Erroneous beliefs are relatively harmless; knowledge of the axiomatic, ultimate truth ought to be prodigiously shattering. The "autocratic deity" of Bend Sinister lets Adam Krug see a spark of this knowledge while mercifully relieving him of his rational faculties and thus of his suffering. When granted to Adam Falter (in "Ultima Thule"), this knowledge wrecks his consciousness and renders his reason inapplicable to everyday life. One can safely believe in the hereafter; however, knowing anything of it is a self-destructive condition because such an experience must annihilate the concept of knowledge, indeed the very concept of a concept.
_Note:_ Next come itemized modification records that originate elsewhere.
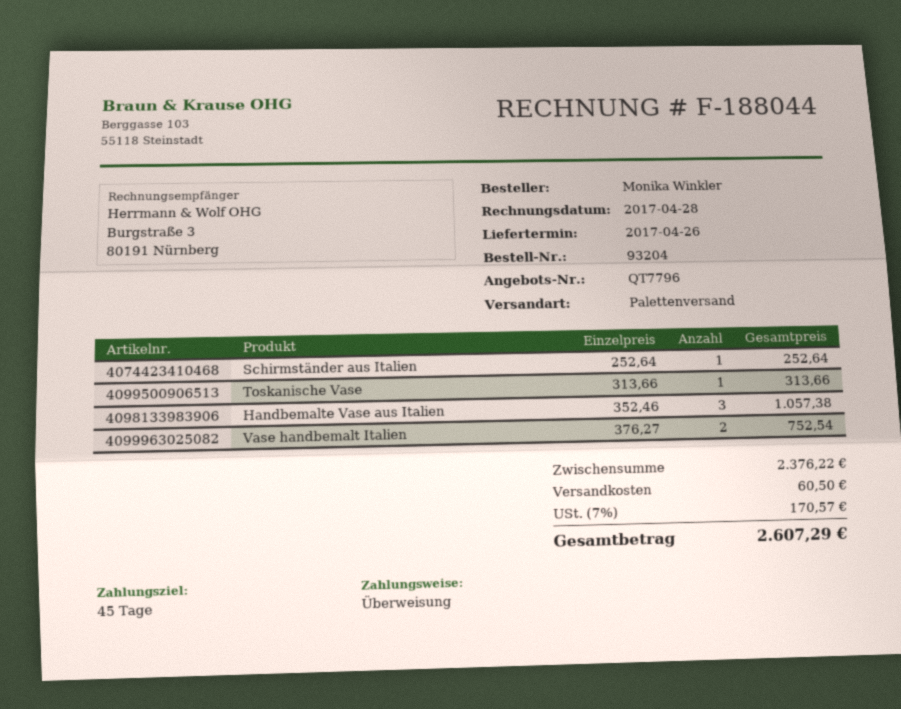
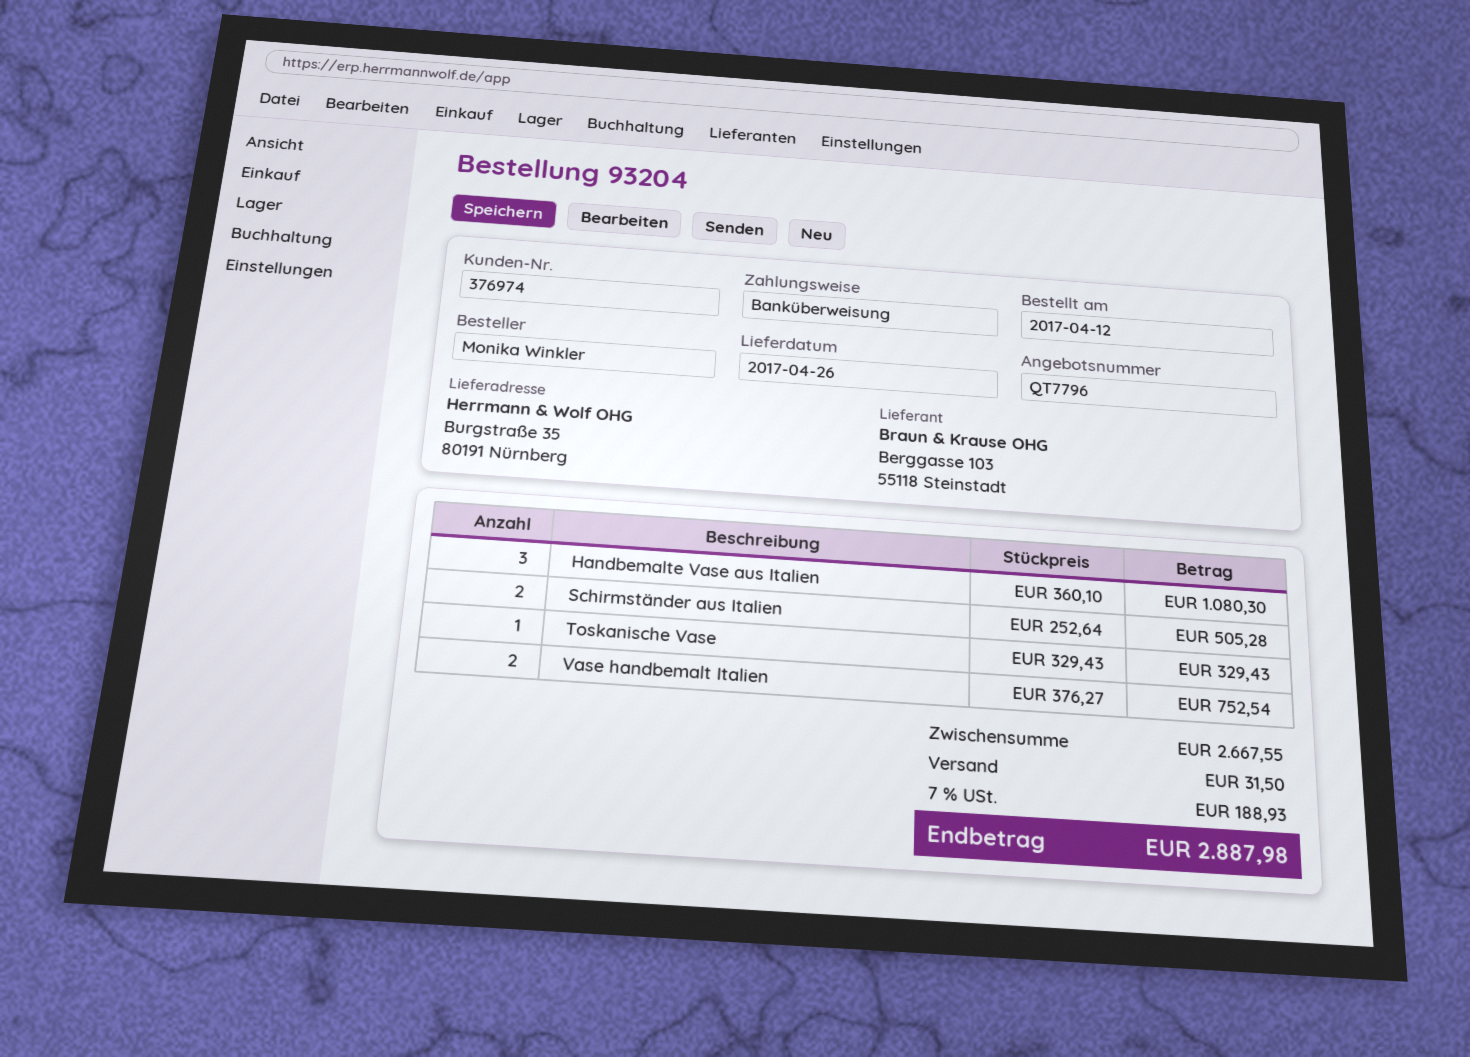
Schirmständer aus Italien: 1 x 252.64 = 252.64 -> 2 x 252.64 = 505.28
Toskanische Vase: 1 x 313.66 = 313.66 -> 1 x 329.43 = 329.43
Handbemalte Vase aus Italien: 3 x 352.46 = 1057.38 -> 3 x 360.10 = 1080.30
subtotal: 2376.22 -> 2667.55
shipping: 60.50 -> 31.50
tax: 7% = 170.57 -> 7% = 188.93
total: 2607.29 -> 2887.98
This is why Van Veen, a psychologist exploring the hearsays of the hereafter, notes that "the confusion of two realities, one in single, the other in double, quotes, was a symptom of impending insanity."44 An invisible but caring hand invariably stops Pnin on the mete of a dangerous discovery. If it did not, the hero would have to be removed, as Adam Krug was, lest the novel's shell should crack owing to an essential disconformity. It is this ultimate designer's dexter hand, and not N.'s sinister, that holds the strings and monocratically manipulates his creatures and provides for them.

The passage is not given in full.